» **EXERCISE PROMPT**:
In the listing below, locate the line containing "configurations available via Open Distro" and the line containing "the updated configurations.". Output both of them and every line between, exactly as written, and nothing more.

» **DATA FOR THIS EXERCISE**:
★ ★ ★ ★ ★ ★ ★

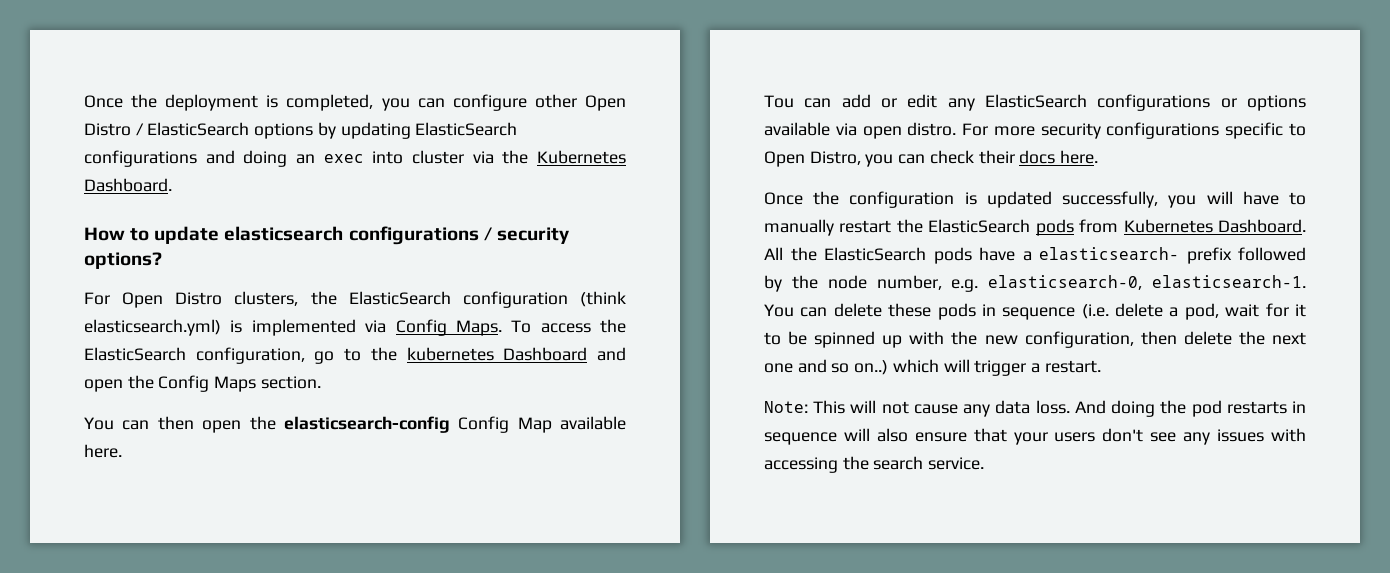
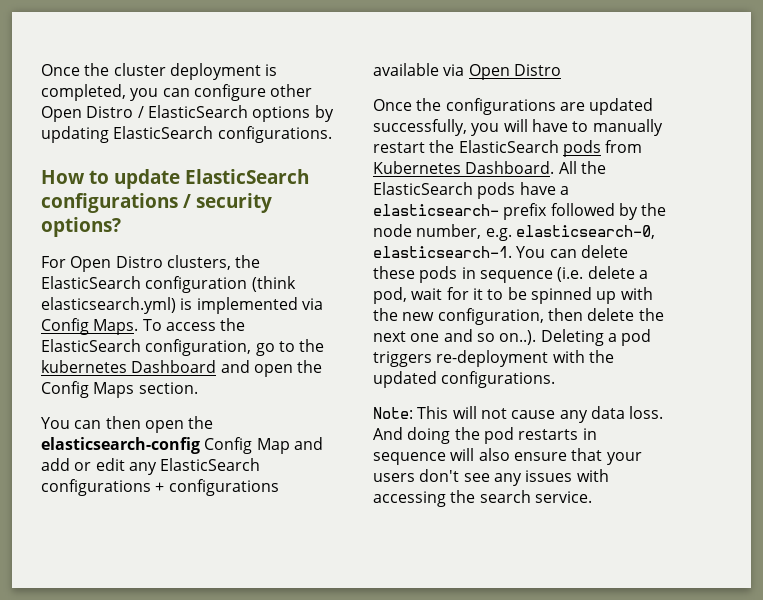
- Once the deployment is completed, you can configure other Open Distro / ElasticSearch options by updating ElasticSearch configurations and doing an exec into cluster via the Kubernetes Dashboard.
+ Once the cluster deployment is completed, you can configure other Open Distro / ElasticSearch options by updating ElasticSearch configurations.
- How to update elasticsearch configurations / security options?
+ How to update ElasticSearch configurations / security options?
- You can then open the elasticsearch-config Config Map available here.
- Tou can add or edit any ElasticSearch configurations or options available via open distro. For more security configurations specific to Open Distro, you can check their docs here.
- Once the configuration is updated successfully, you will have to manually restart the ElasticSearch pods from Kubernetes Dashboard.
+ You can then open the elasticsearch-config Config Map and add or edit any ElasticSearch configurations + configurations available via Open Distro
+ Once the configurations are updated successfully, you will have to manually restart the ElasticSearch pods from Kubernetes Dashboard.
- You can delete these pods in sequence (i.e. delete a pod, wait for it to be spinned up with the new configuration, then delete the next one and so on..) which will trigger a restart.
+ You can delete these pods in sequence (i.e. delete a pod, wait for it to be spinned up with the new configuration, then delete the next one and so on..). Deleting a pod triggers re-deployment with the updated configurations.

★ ★ ★ ★ ★ ★ ★

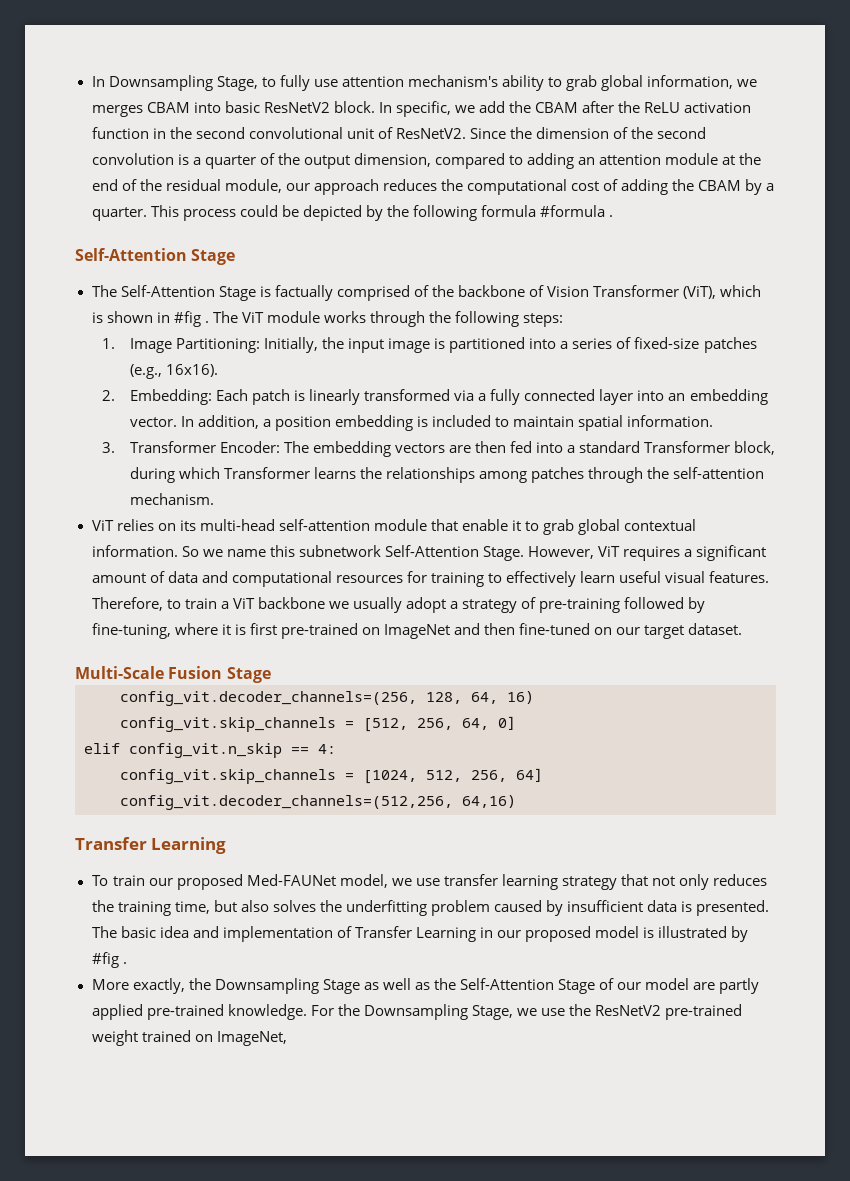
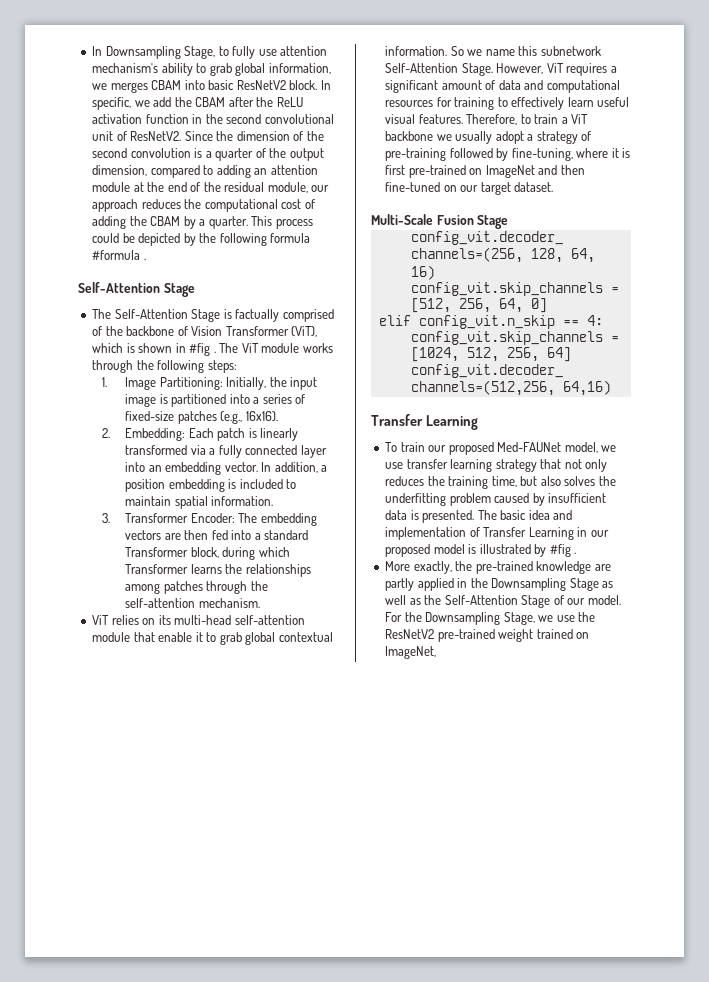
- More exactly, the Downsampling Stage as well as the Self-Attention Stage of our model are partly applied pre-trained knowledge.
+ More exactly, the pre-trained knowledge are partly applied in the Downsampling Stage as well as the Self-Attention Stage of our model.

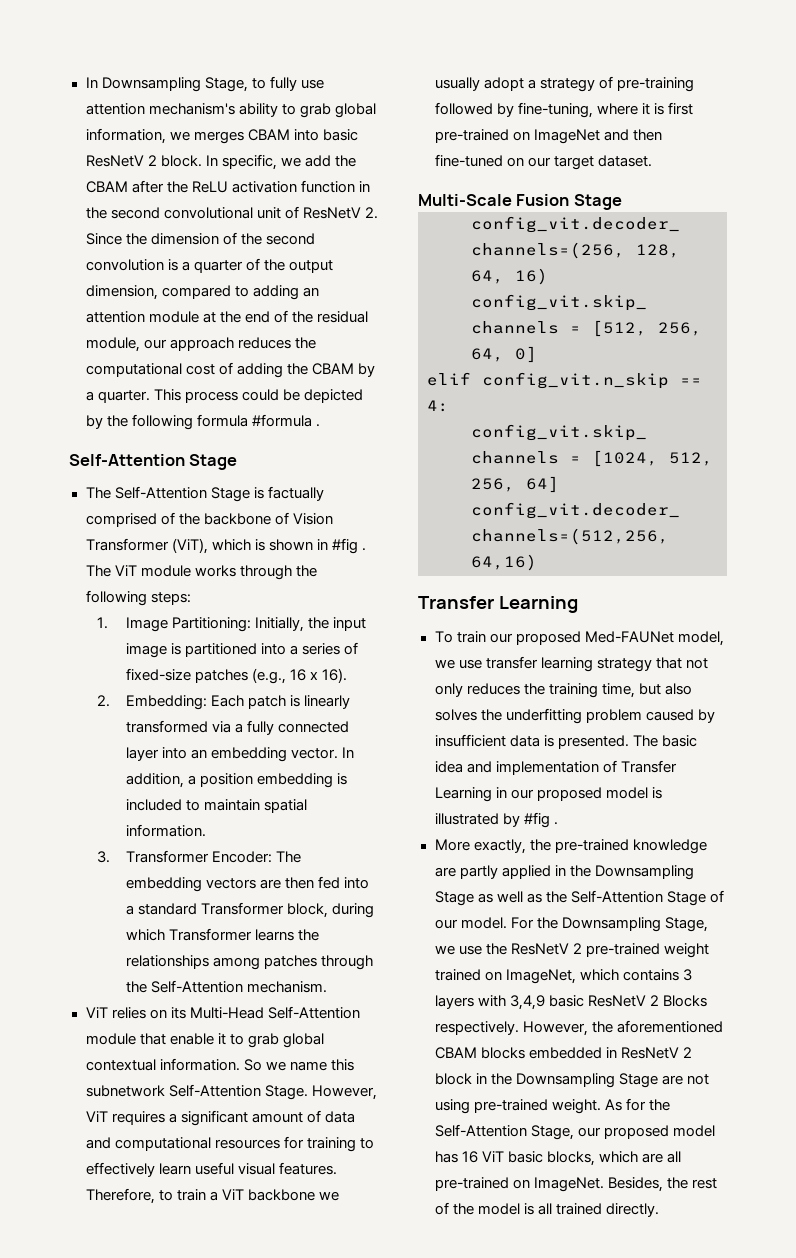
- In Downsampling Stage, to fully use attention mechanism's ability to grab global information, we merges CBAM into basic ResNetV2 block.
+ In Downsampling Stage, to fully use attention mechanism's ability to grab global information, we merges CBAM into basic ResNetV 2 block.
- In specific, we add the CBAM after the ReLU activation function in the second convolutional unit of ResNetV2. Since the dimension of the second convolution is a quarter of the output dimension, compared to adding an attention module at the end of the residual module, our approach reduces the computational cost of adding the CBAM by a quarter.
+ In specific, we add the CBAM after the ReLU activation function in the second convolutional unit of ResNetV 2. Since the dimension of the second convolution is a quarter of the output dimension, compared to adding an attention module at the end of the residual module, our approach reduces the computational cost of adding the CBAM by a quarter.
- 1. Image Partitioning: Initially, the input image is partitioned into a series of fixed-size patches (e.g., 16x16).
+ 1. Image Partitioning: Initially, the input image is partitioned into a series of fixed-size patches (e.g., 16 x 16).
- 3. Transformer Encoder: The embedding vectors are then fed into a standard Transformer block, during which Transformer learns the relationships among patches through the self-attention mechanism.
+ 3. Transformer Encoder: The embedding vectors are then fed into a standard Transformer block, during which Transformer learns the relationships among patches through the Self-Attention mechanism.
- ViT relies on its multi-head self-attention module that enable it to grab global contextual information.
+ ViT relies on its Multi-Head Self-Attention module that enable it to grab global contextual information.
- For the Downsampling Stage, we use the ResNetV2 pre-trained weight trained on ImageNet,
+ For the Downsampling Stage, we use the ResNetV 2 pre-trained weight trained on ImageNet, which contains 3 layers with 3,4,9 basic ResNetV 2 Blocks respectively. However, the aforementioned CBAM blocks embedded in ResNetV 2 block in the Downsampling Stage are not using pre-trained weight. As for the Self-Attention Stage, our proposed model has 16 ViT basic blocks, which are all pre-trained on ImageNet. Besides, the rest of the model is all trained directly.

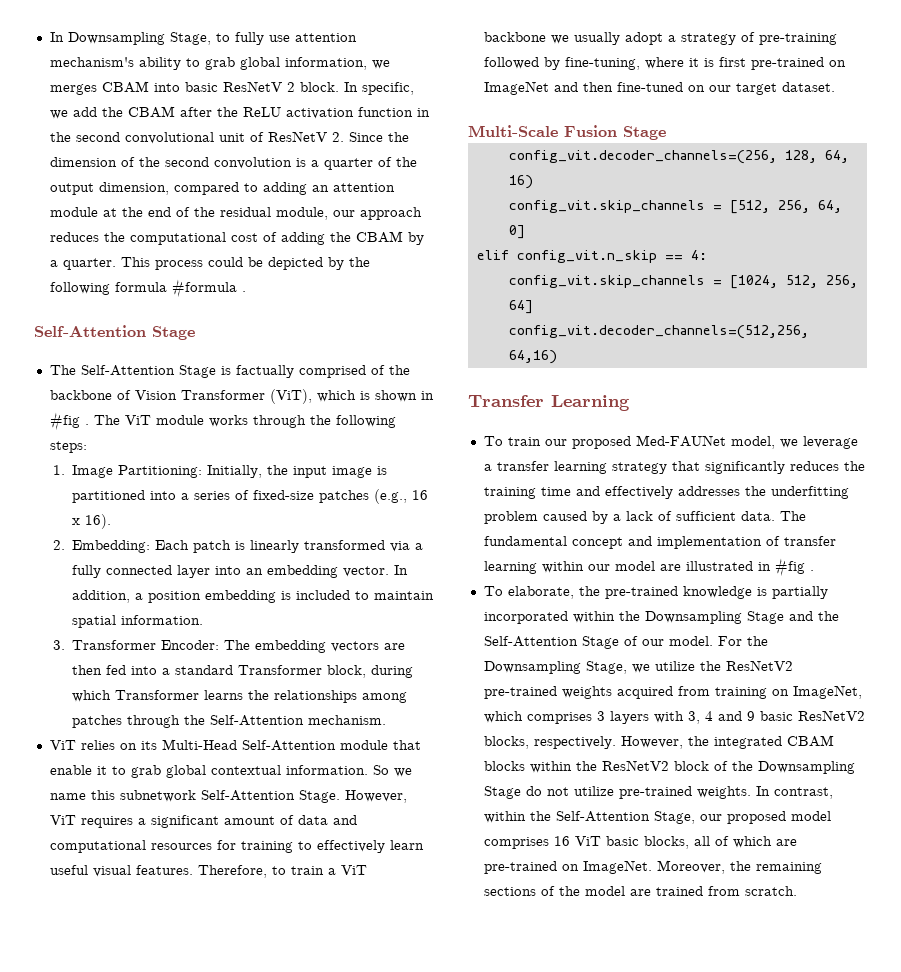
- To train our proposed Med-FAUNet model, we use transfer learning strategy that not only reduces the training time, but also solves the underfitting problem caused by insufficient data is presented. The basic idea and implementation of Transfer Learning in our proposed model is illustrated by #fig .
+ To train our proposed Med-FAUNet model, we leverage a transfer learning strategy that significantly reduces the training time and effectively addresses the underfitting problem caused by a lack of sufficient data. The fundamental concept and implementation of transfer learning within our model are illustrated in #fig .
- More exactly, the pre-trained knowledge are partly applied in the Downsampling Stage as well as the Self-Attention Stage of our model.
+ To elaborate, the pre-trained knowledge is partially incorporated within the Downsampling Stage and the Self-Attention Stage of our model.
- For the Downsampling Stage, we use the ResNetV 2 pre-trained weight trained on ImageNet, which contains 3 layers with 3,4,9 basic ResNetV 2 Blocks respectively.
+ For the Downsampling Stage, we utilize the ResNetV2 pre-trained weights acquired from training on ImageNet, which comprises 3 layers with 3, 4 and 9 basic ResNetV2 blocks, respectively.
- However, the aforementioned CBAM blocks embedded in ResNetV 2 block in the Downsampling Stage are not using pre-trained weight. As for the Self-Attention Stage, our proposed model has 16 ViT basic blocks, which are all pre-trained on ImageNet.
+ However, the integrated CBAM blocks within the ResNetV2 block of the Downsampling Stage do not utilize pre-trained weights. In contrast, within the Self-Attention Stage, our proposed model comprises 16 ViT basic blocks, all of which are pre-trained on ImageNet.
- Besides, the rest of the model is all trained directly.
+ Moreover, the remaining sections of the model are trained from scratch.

★ ★ ★ ★ ★ ★ ★

» **YOUR SOLUTION**:
+ You can then open the elasticsearch-config Config Map and add or edit any ElasticSearch configurations + configurations available via Open Distro
+ Once the configurations are updated successfully, you will have to manually restart the ElasticSearch pods from Kubernetes Dashboard.
- You can delete these pods in sequence (i.e. delete a pod, wait for it to be spinned up with the new configuration, then delete the next one and so on..) which will trigger a restart.
+ You can delete these pods in sequence (i.e. delete a pod, wait for it to be spinned up with the new configuration, then delete the next one and so on..). Deleting a pod triggers re-deployment with the updated configurations.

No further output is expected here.